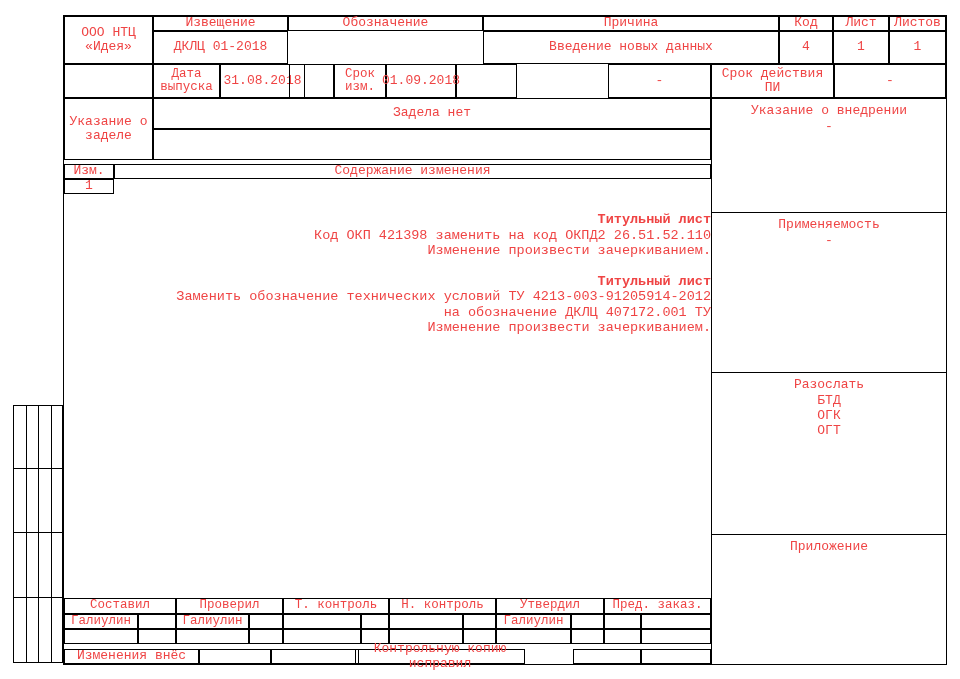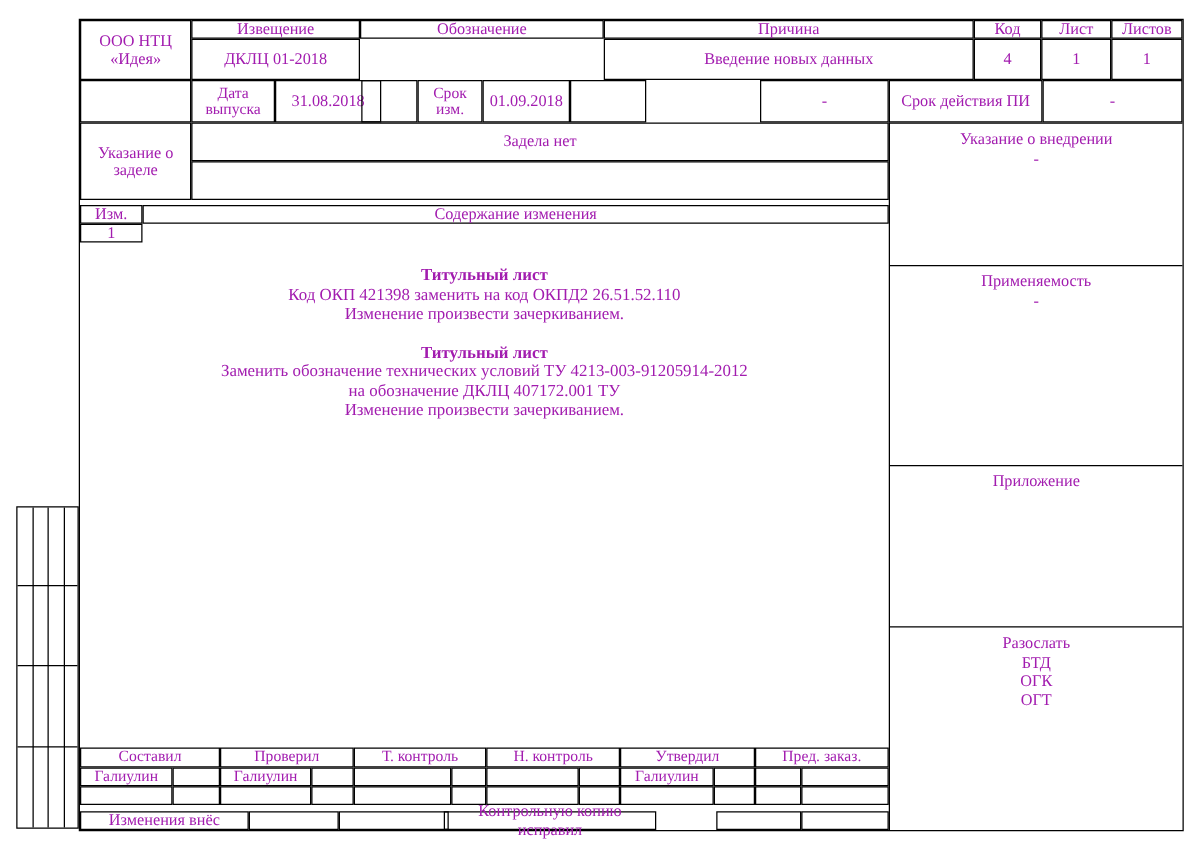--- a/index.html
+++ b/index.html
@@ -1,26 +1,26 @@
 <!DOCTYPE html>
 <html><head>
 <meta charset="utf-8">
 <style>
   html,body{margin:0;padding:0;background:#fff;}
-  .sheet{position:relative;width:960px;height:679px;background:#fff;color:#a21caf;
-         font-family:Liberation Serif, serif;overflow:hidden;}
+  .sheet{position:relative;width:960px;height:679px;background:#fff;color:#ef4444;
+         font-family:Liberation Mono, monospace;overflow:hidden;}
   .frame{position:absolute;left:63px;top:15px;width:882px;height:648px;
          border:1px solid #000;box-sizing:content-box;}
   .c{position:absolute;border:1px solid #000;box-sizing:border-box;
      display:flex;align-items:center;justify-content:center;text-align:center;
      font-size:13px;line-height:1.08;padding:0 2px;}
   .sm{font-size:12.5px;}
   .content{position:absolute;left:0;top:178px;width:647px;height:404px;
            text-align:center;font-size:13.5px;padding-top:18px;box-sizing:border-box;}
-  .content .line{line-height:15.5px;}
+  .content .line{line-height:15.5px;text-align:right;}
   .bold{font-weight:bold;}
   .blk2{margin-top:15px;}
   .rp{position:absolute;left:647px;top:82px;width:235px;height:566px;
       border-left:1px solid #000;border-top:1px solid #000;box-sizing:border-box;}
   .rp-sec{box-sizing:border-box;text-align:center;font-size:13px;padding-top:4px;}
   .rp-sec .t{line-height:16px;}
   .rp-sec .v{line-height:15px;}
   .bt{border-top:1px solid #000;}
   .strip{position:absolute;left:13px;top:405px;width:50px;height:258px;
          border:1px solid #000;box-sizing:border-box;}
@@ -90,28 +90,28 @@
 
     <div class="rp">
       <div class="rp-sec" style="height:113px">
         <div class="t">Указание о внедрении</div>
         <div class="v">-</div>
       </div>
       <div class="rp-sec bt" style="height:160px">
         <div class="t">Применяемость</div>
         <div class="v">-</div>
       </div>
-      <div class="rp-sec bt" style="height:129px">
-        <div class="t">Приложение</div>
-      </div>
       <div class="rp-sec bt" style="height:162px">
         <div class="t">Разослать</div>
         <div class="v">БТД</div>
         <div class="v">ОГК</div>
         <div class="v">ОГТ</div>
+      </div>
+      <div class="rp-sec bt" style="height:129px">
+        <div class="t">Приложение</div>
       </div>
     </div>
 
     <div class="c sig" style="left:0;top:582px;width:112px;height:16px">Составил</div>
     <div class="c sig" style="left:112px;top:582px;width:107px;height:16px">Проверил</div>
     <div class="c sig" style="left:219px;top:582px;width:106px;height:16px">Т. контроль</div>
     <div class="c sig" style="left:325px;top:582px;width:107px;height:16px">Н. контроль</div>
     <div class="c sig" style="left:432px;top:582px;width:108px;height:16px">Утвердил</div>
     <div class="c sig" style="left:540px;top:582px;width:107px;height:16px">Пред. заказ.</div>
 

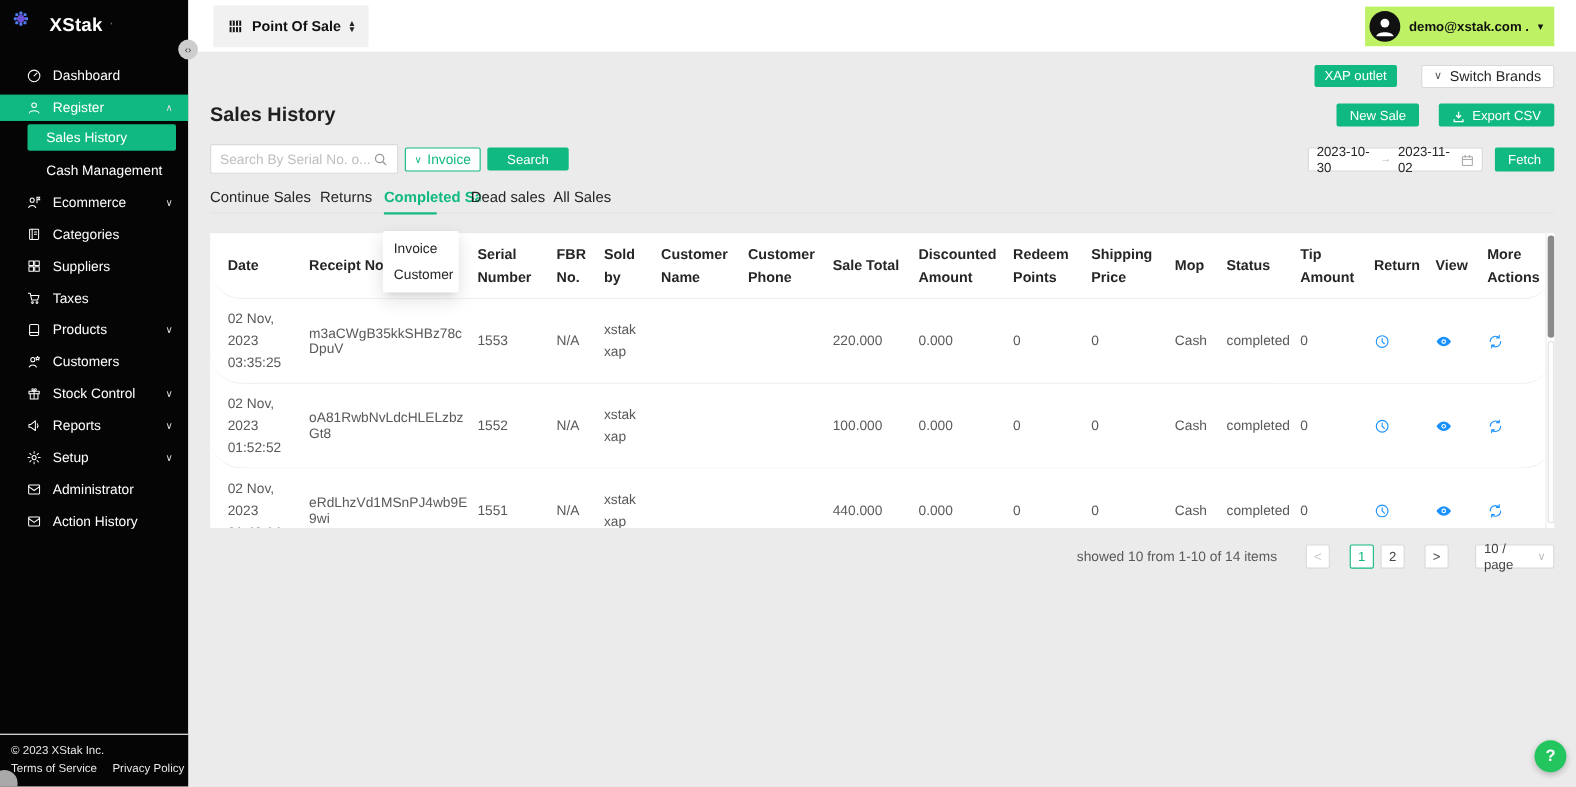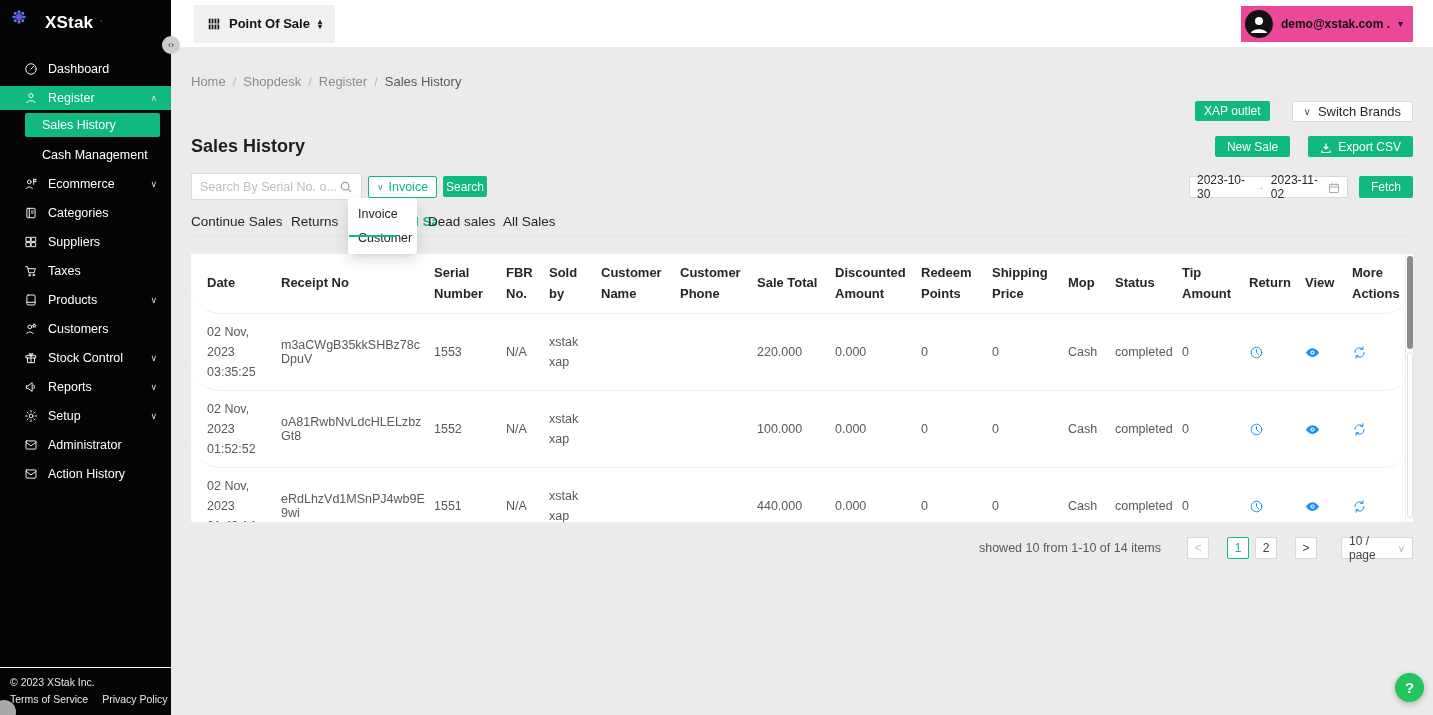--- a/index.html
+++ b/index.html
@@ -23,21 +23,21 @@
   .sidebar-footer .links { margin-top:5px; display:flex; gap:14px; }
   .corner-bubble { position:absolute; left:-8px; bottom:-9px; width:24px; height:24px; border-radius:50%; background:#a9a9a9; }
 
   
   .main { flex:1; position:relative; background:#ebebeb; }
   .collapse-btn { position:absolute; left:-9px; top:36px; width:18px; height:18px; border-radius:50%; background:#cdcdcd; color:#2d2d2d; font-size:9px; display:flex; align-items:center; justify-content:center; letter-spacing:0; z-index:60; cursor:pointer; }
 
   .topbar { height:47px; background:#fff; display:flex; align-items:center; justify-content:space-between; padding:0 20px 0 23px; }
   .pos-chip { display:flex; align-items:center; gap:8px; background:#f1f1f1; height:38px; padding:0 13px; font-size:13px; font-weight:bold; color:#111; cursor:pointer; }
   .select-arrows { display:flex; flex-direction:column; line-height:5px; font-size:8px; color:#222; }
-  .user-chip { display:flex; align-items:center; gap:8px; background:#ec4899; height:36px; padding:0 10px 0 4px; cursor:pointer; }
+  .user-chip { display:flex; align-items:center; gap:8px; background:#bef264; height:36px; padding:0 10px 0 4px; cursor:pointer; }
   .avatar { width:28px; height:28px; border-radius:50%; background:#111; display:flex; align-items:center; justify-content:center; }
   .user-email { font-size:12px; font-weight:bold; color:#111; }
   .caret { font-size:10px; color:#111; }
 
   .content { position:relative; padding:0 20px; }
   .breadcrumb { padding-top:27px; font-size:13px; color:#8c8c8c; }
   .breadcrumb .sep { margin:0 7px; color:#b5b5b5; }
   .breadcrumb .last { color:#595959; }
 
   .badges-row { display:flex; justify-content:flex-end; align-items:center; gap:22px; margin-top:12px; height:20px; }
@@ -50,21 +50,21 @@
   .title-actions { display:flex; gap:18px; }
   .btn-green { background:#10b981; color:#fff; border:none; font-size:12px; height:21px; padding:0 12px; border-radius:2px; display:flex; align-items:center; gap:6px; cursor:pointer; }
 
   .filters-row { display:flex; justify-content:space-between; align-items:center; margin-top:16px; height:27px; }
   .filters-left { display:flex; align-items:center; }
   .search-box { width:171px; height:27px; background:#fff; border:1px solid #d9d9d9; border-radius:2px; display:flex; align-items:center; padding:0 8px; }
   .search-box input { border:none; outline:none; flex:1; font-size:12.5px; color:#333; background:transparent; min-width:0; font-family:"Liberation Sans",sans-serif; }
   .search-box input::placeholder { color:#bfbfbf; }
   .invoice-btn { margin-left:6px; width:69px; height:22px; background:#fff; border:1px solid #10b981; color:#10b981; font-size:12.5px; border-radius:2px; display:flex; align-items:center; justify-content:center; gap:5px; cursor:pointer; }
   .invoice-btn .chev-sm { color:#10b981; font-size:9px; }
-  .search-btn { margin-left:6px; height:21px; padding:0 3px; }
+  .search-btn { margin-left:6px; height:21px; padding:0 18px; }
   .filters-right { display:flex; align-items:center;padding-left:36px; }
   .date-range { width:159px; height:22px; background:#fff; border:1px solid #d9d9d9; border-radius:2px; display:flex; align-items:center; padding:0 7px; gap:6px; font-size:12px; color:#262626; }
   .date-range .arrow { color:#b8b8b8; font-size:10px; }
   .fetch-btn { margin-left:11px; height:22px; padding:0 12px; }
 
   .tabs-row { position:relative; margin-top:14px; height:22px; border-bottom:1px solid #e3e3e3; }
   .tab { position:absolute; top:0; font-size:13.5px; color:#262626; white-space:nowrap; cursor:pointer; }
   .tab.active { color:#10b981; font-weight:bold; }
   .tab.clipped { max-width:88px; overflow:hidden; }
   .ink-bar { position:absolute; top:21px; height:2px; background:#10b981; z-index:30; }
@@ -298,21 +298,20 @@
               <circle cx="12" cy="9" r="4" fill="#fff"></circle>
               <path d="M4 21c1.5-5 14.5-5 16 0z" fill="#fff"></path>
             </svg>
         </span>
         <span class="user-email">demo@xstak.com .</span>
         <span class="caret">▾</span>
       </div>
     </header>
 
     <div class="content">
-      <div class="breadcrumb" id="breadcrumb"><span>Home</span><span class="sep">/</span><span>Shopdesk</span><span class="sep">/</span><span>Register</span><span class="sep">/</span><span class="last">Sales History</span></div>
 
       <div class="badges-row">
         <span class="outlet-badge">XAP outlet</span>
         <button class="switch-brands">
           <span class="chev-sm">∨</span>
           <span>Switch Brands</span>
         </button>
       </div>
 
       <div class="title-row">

* _EXERCISE_
Drop the images; restate the listing exactly.

* _TASK OUTPUT_
--- a/index.html
+++ b/index.html
@@ -1,26 +1,26 @@
 <!DOCTYPE html>
 <html><head>
 <meta charset="utf-8">
 <style>
   html,body{margin:0;padding:0;background:#fff;}
-  .sheet{position:relative;width:960px;height:679px;background:#fff;color:#a21caf;
-         font-family:Liberation Serif, serif;overflow:hidden;}
+  .sheet{position:relative;width:960px;height:679px;background:#fff;color:#ef4444;
+         font-family:Liberation Mono, monospace;overflow:hidden;}
   .frame{position:absolute;left:63px;top:15px;width:882px;height:648px;
          border:1px solid #000;box-sizing:content-box;}
   .c{position:absolute;border:1px solid #000;box-sizing:border-box;
      display:flex;align-items:center;justify-content:center;text-align:center;
      font-size:13px;line-height:1.08;padding:0 2px;}
   .sm{font-size:12.5px;}
   .content{position:absolute;left:0;top:178px;width:647px;height:404px;
            text-align:center;font-size:13.5px;padding-top:18px;box-sizing:border-box;}
-  .content .line{line-height:15.5px;}
+  .content .line{line-height:15.5px;text-align:right;}
   .bold{font-weight:bold;}
   .blk2{margin-top:15px;}
   .rp{position:absolute;left:647px;top:82px;width:235px;height:566px;
       border-left:1px solid #000;border-top:1px solid #000;box-sizing:border-box;}
   .rp-sec{box-sizing:border-box;text-align:center;font-size:13px;padding-top:4px;}
   .rp-sec .t{line-height:16px;}
   .rp-sec .v{line-height:15px;}
   .bt{border-top:1px solid #000;}
   .strip{position:absolute;left:13px;top:405px;width:50px;height:258px;
          border:1px solid #000;box-sizing:border-box;}
@@ -90,28 +90,28 @@
 
     <div class="rp">
       <div class="rp-sec" style="height:113px">
         <div class="t">Указание о внедрении</div>
         <div class="v">-</div>
       </div>
       <div class="rp-sec bt" style="height:160px">
         <div class="t">Применяемость</div>
         <div class="v">-</div>
       </div>
-      <div class="rp-sec bt" style="height:129px">
-        <div class="t">Приложение</div>
-      </div>
       <div class="rp-sec bt" style="height:162px">
         <div class="t">Разослать</div>
         <div class="v">БТД</div>
         <div class="v">ОГК</div>
         <div class="v">ОГТ</div>
+      </div>
+      <div class="rp-sec bt" style="height:129px">
+        <div class="t">Приложение</div>
       </div>
     </div>
 
     <div class="c sig" style="left:0;top:582px;width:112px;height:16px">Составил</div>
     <div class="c sig" style="left:112px;top:582px;width:107px;height:16px">Проверил</div>
     <div class="c sig" style="left:219px;top:582px;width:106px;height:16px">Т. контроль</div>
     <div class="c sig" style="left:325px;top:582px;width:107px;height:16px">Н. контроль</div>
     <div class="c sig" style="left:432px;top:582px;width:108px;height:16px">Утвердил</div>
     <div class="c sig" style="left:540px;top:582px;width:107px;height:16px">Пред. заказ.</div>
 

--- a/index.html
+++ b/index.html
@@ -23,21 +23,21 @@
   .sidebar-footer .links { margin-top:5px; display:flex; gap:14px; }
   .corner-bubble { position:absolute; left:-8px; bottom:-9px; width:24px; height:24px; border-radius:50%; background:#a9a9a9; }
 
   
   .main { flex:1; position:relative; background:#ebebeb; }
   .collapse-btn { position:absolute; left:-9px; top:36px; width:18px; height:18px; border-radius:50%; background:#cdcdcd; color:#2d2d2d; font-size:9px; display:flex; align-items:center; justify-content:center; letter-spacing:0; z-index:60; cursor:pointer; }
 
   .topbar { height:47px; background:#fff; display:flex; align-items:center; justify-content:space-between; padding:0 20px 0 23px; }
   .pos-chip { display:flex; align-items:center; gap:8px; background:#f1f1f1; height:38px; padding:0 13px; font-size:13px; font-weight:bold; color:#111; cursor:pointer; }
   .select-arrows { display:flex; flex-direction:column; line-height:5px; font-size:8px; color:#222; }
-  .user-chip { display:flex; align-items:center; gap:8px; background:#ec4899; height:36px; padding:0 10px 0 4px; cursor:pointer; }
+  .user-chip { display:flex; align-items:center; gap:8px; background:#bef264; height:36px; padding:0 10px 0 4px; cursor:pointer; }
   .avatar { width:28px; height:28px; border-radius:50%; background:#111; display:flex; align-items:center; justify-content:center; }
   .user-email { font-size:12px; font-weight:bold; color:#111; }
   .caret { font-size:10px; color:#111; }
 
   .content { position:relative; padding:0 20px; }
   .breadcrumb { padding-top:27px; font-size:13px; color:#8c8c8c; }
   .breadcrumb .sep { margin:0 7px; color:#b5b5b5; }
   .breadcrumb .last { color:#595959; }
 
   .badges-row { display:flex; justify-content:flex-end; align-items:center; gap:22px; margin-top:12px; height:20px; }
@@ -50,21 +50,21 @@
   .title-actions { display:flex; gap:18px; }
   .btn-green { background:#10b981; color:#fff; border:none; font-size:12px; height:21px; padding:0 12px; border-radius:2px; display:flex; align-items:center; gap:6px; cursor:pointer; }
 
   .filters-row { display:flex; justify-content:space-between; align-items:center; margin-top:16px; height:27px; }
   .filters-left { display:flex; align-items:center; }
   .search-box { width:171px; height:27px; background:#fff; border:1px solid #d9d9d9; border-radius:2px; display:flex; align-items:center; padding:0 8px; }
   .search-box input { border:none; outline:none; flex:1; font-size:12.5px; color:#333; background:transparent; min-width:0; font-family:"Liberation Sans",sans-serif; }
   .search-box input::placeholder { color:#bfbfbf; }
   .invoice-btn { margin-left:6px; width:69px; height:22px; background:#fff; border:1px solid #10b981; color:#10b981; font-size:12.5px; border-radius:2px; display:flex; align-items:center; justify-content:center; gap:5px; cursor:pointer; }
   .invoice-btn .chev-sm { color:#10b981; font-size:9px; }
-  .search-btn { margin-left:6px; height:21px; padding:0 3px; }
+  .search-btn { margin-left:6px; height:21px; padding:0 18px; }
   .filters-right { display:flex; align-items:center;padding-left:36px; }
   .date-range { width:159px; height:22px; background:#fff; border:1px solid #d9d9d9; border-radius:2px; display:flex; align-items:center; padding:0 7px; gap:6px; font-size:12px; color:#262626; }
   .date-range .arrow { color:#b8b8b8; font-size:10px; }
   .fetch-btn { margin-left:11px; height:22px; padding:0 12px; }
 
   .tabs-row { position:relative; margin-top:14px; height:22px; border-bottom:1px solid #e3e3e3; }
   .tab { position:absolute; top:0; font-size:13.5px; color:#262626; white-space:nowrap; cursor:pointer; }
   .tab.active { color:#10b981; font-weight:bold; }
   .tab.clipped { max-width:88px; overflow:hidden; }
   .ink-bar { position:absolute; top:21px; height:2px; background:#10b981; z-index:30; }
@@ -298,21 +298,20 @@
               <circle cx="12" cy="9" r="4" fill="#fff"></circle>
               <path d="M4 21c1.5-5 14.5-5 16 0z" fill="#fff"></path>
             </svg>
         </span>
         <span class="user-email">demo@xstak.com .</span>
         <span class="caret">▾</span>
       </div>
     </header>
 
     <div class="content">
-      <div class="breadcrumb" id="breadcrumb"><span>Home</span><span class="sep">/</span><span>Shopdesk</span><span class="sep">/</span><span>Register</span><span class="sep">/</span><span class="last">Sales History</span></div>
 
       <div class="badges-row">
         <span class="outlet-badge">XAP outlet</span>
         <button class="switch-brands">
           <span class="chev-sm">∨</span>
           <span>Switch Brands</span>
         </button>
       </div>
 
       <div class="title-row">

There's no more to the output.